Medical Marijuana Reform: What Does US Home Alternative Postponement Imply For MMJ?


The current pandemic has caused many government operations to stall. Many sectors have focused heavily on addressing the rising number of COVID-19 and efforts to slow the transmission of the virus.

One such reform that has taken a back seat is medical marijuana. A scheduled vote, due to take place in September, has been postponed and it is possible that it will not be on the table again until after the much-anticipated 2020 elections. What does this mean for medical marijuana reform in the US?
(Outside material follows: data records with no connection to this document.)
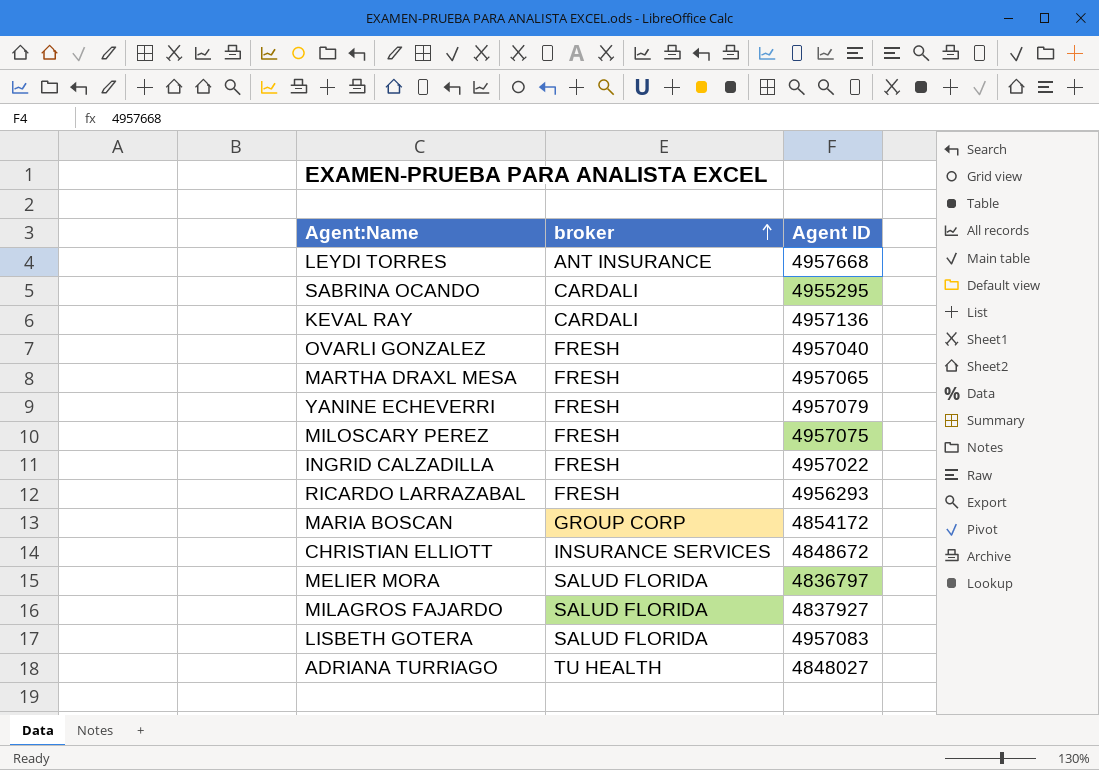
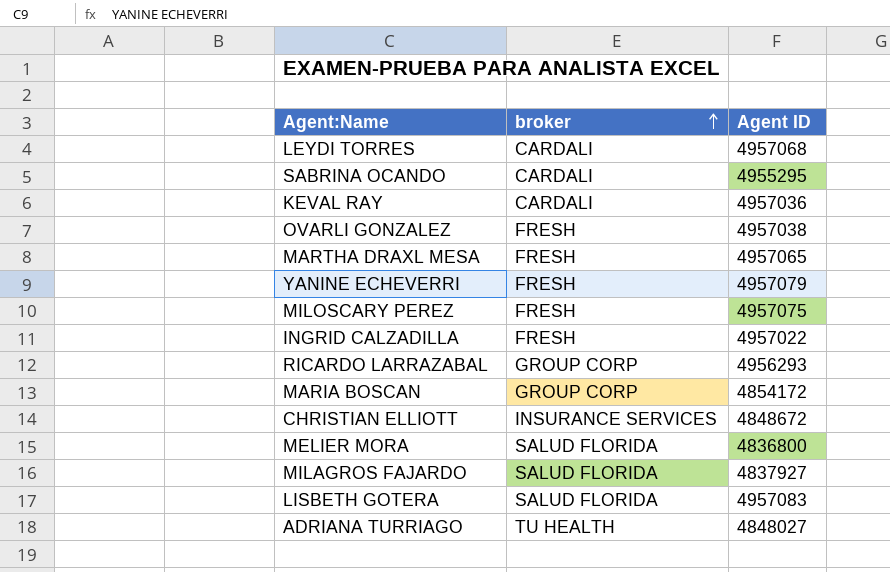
LEYDI TORRES | broker: ANT INSURANCE -> CARDALI
LEYDI TORRES | Agent ID: 4957668 -> 4957068
KEVAL RAY | Agent ID: 4957136 -> 4957036
OVARLI GONZALEZ | Agent ID: 4957040 -> 4957038
RICARDO LARRAZABAL | broker: FRESH -> GROUP CORP
MELIER MORA | Agent ID: 4836797 -> 4836800

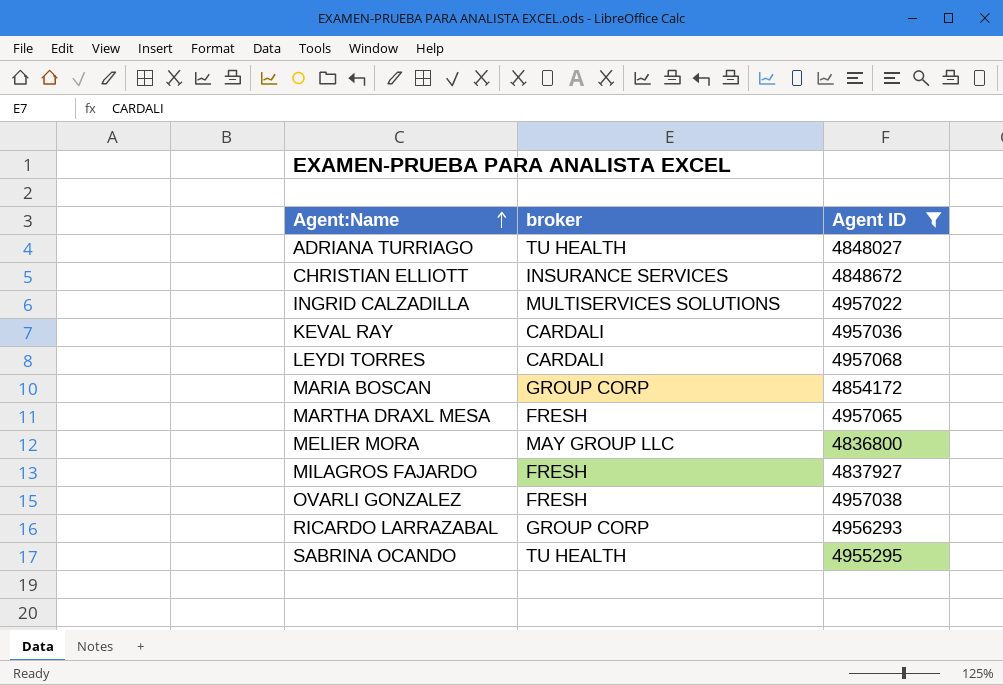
filter: none -> Agent ID <= 4957068
row order: broker ascending -> Agent:Name ascending
INGRID CALZADILLA | broker: FRESH -> MULTISERVICES SOLUTIONS
MELIER MORA | broker: SALUD FLORIDA -> MAY GROUP LLC
MILAGROS FAJARDO | broker: SALUD FLORIDA -> FRESH
SABRINA OCANDO | broker: CARDALI -> TU HEALTH

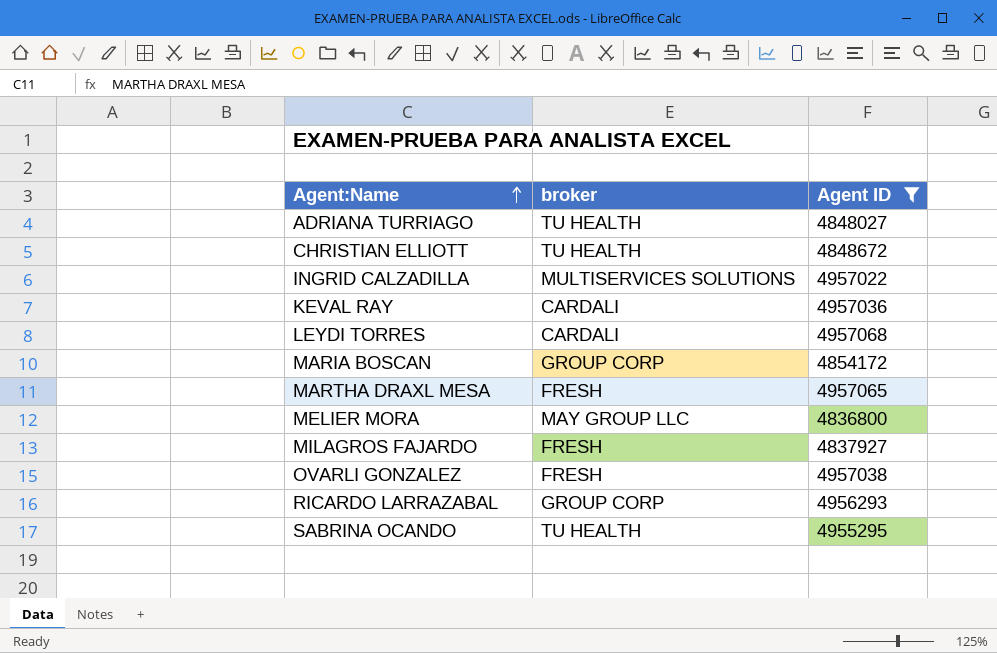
CHRISTIAN ELLIOTT | broker: INSURANCE SERVICES -> TU HEALTH

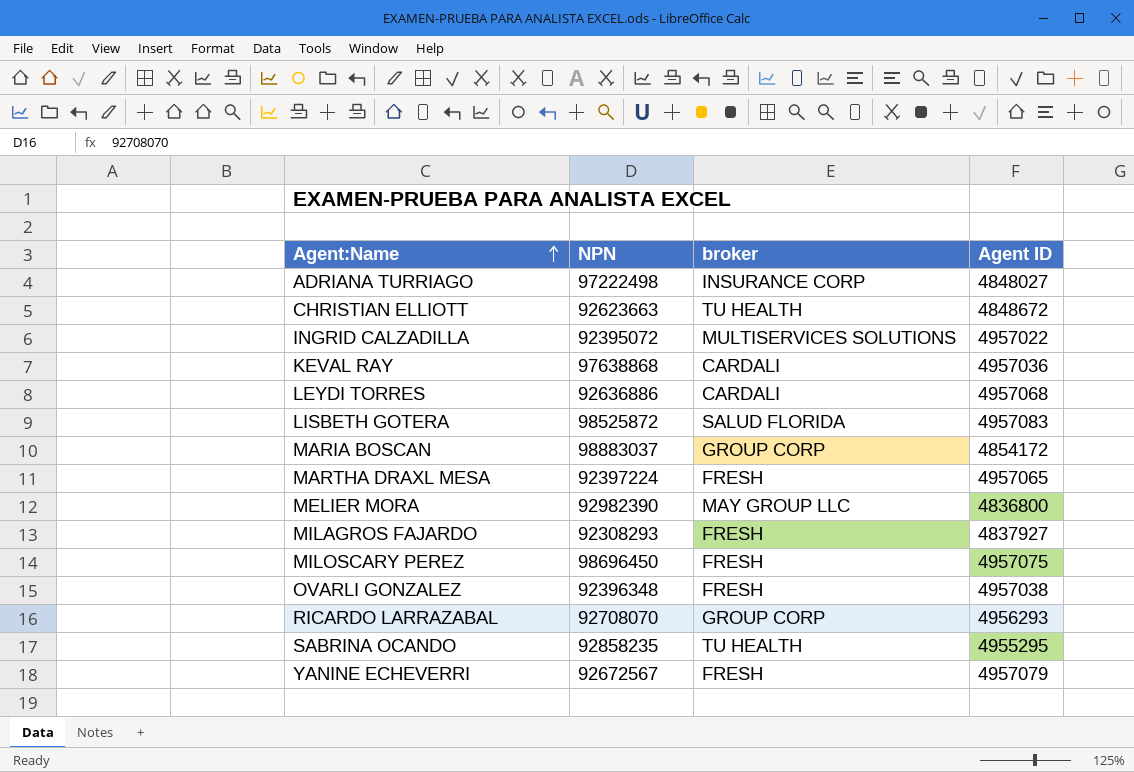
filter: Agent ID <= 4957068 -> none
column NPN | position: none -> 2
ADRIANA TURRIAGO | broker: TU HEALTH -> INSURANCE CORP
Federal legalization 2020 could have some obstacles

Before the pandemic broke out, many states had enacted laws decriminalizing marijuana that would allow reform of penalties for those in possession. With the virus postponing many committees, it is not clear when they will be on the vote.

Medical cannabis programs were also introduced in states like Alabama, Georgia, Indiana, Iowa, Kansas, Kentucky, Mississippi, Nebraska, North Carolina, South Caroline, Tennessee, and Wisconsin, but all were suspended prematurely, with some bills dying before they could even dated Stand up floor.

Image by Matthew Ansley to Unsplash: Many people are waiting for reform to overturn previous and pending marijuana convictions.

The MORE law

The Marijuana Opportunity Reinvestment and Expungement Act was proposed in 2019 to remove cannabis from the Controlled Substances Act, resulting in a reduction in criminal penalties for use and possession for both future and those with previous or pending convictions. It would also pave the way for funding and granting programs for small businesses in the industry.

At the time of writing, 33 states have chosen to allow the use of medical marijuana for a wide variety of conditions, but with the marijuana legalization vote stalling, it’s not sure when the others will follow suit.

What the new marijuana legislation will mean

For many Americans, especially those of color or in certain disenfranchised communities, the need to legalize marijuana is particularly important. Statistics have shown that certain communities are more prone to tougher sentences for marijuana-related crimes, which in turn jeopardizes their ability to develop throughout their lives. For those with drug-related marijuana-related offenses, it could mean they are in jail. The new legislation aims to eliminate the chance for this altogether and instead impose fines.

Democrat Alexandria Ocasio-Cortez noted that the delay in the vote was due to fear and that the decision to move this bill forward could be racially motivated and that possibly more nefarious actions on behalf of the Republican Party are involved.

Why is marijuana legalization important?

Studies have shown that the use of medical marijuana can be of great benefit to people suffering from certain diseases such as cancer, chronic pain, mood disorders, and indigestion. If states keep cannabis on the criminalized substance list, it will be difficult for people to gain access to anything that would help them significantly in their struggle for a better quality of life.

It is also important that certain populations not be afraid of consuming small amounts of marijuana, as in the current situation many people will be convicted of serious crimes when it is not necessary. This increase in fear and risk translates into less regulation, more opportunities for adding harmful chemicals to marijuana, and increased risk when purchasing. Research has also found that recreational marijuana use in adults poses a lower risk of long-term effects than long-term recreational alcohol use.

MMJRecs - United StatesImage by Justin Cron to Unsplash: Current racial segregation in the US could benefit from measures such as medical marijuana reform.

With no definitive timetable for the end of the COVID-19 pandemic, especially if cases are still on the rise in many areas, the bills are unlikely to be introduced before election day. This delay in voting has also had an impact on tension between the republic and the democratic parties, as well as the racial segregation the country is currently in. Many communities falling victim to unfair marijuana laws are predominantly colored people, many people who have already been convicted of cannabis offenses.

Medical marijuana reform is needed in all states to ensure racial equality and access to adequate medical care when someone needs it. These laws, if passed, will help fill these loopholes.